Top of Dataset extract

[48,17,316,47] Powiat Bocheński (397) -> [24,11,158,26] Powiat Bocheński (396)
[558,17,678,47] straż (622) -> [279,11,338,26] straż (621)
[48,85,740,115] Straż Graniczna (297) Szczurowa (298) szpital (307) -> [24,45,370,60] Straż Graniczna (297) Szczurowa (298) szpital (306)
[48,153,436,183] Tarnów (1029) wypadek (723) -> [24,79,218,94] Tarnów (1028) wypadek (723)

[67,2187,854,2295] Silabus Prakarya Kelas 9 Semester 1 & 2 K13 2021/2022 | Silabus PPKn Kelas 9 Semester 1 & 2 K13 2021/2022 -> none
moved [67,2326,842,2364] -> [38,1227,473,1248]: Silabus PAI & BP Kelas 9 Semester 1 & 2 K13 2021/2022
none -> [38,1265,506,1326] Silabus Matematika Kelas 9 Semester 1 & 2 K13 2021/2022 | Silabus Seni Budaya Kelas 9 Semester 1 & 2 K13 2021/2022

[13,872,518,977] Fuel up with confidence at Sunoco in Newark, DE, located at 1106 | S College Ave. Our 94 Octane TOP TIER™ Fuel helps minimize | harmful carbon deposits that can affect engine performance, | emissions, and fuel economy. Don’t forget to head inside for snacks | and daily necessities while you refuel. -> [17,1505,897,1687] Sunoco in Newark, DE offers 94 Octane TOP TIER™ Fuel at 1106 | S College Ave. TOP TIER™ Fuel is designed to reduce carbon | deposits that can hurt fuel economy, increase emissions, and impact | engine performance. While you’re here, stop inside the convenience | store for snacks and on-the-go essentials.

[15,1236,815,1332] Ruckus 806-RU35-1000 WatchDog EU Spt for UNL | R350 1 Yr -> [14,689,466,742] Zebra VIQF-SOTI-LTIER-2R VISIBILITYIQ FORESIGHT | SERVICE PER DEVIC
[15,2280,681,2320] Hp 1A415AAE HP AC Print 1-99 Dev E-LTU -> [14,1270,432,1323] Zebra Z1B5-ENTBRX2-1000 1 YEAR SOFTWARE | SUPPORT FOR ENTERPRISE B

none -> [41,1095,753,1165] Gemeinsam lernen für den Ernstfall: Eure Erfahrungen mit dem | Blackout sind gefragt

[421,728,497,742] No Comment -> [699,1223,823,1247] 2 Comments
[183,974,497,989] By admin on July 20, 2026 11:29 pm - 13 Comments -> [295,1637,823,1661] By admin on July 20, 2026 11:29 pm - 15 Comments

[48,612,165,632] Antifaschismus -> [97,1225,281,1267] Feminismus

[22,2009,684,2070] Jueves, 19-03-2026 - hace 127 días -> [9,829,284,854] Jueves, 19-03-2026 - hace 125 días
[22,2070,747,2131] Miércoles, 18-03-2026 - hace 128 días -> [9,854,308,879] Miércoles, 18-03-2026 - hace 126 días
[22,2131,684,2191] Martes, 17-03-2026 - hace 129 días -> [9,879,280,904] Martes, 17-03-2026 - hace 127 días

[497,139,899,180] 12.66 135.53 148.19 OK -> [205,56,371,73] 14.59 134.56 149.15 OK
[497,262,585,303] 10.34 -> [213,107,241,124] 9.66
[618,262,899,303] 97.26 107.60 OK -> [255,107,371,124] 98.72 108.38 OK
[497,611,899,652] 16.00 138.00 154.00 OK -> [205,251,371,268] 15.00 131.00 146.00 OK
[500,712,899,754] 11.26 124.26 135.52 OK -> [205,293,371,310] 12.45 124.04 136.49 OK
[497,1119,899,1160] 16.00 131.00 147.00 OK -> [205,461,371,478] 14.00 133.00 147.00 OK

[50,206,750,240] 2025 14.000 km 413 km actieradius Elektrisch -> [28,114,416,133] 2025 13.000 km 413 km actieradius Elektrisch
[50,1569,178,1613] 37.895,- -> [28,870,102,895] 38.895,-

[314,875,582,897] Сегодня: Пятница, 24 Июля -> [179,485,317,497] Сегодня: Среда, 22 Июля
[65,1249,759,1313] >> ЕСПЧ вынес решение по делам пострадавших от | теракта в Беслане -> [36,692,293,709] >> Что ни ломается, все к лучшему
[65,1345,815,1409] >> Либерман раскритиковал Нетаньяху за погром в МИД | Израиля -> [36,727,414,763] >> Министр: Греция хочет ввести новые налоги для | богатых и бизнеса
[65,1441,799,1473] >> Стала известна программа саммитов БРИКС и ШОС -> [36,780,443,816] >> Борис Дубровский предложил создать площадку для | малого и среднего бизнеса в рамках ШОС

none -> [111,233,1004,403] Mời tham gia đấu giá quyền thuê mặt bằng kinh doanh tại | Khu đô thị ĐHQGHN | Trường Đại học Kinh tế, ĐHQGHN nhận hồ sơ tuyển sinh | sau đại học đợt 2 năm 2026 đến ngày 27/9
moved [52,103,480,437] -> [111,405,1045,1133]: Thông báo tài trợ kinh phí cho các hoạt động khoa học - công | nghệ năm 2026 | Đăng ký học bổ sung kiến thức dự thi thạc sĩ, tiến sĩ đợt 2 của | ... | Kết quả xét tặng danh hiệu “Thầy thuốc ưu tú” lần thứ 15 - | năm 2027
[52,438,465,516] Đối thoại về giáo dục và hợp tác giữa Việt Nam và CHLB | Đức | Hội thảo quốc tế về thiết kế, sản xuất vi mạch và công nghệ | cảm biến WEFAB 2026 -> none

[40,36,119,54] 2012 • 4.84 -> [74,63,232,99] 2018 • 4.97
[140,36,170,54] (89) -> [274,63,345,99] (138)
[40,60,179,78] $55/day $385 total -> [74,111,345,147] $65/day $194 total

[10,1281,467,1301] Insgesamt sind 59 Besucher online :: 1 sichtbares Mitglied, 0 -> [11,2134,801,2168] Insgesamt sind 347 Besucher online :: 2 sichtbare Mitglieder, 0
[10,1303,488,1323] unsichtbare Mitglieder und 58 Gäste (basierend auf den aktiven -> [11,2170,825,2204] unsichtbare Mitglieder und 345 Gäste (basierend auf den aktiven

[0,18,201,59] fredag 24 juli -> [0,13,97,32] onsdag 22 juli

Bottom of Dataset extract

# Task to carry out
Collect from the data above every line that includes "sind".

# Solution for this problem
none -> [41,1095,753,1165] Gemeinsam lernen für den Ernstfall: Eure Erfahrungen mit dem | Blackout sind gefragt
[10,1281,467,1301] Insgesamt sind 59 Besucher online :: 1 sichtbares Mitglied, 0 -> [11,2134,801,2168] Insgesamt sind 347 Besucher online :: 2 sichtbare Mitglieder, 0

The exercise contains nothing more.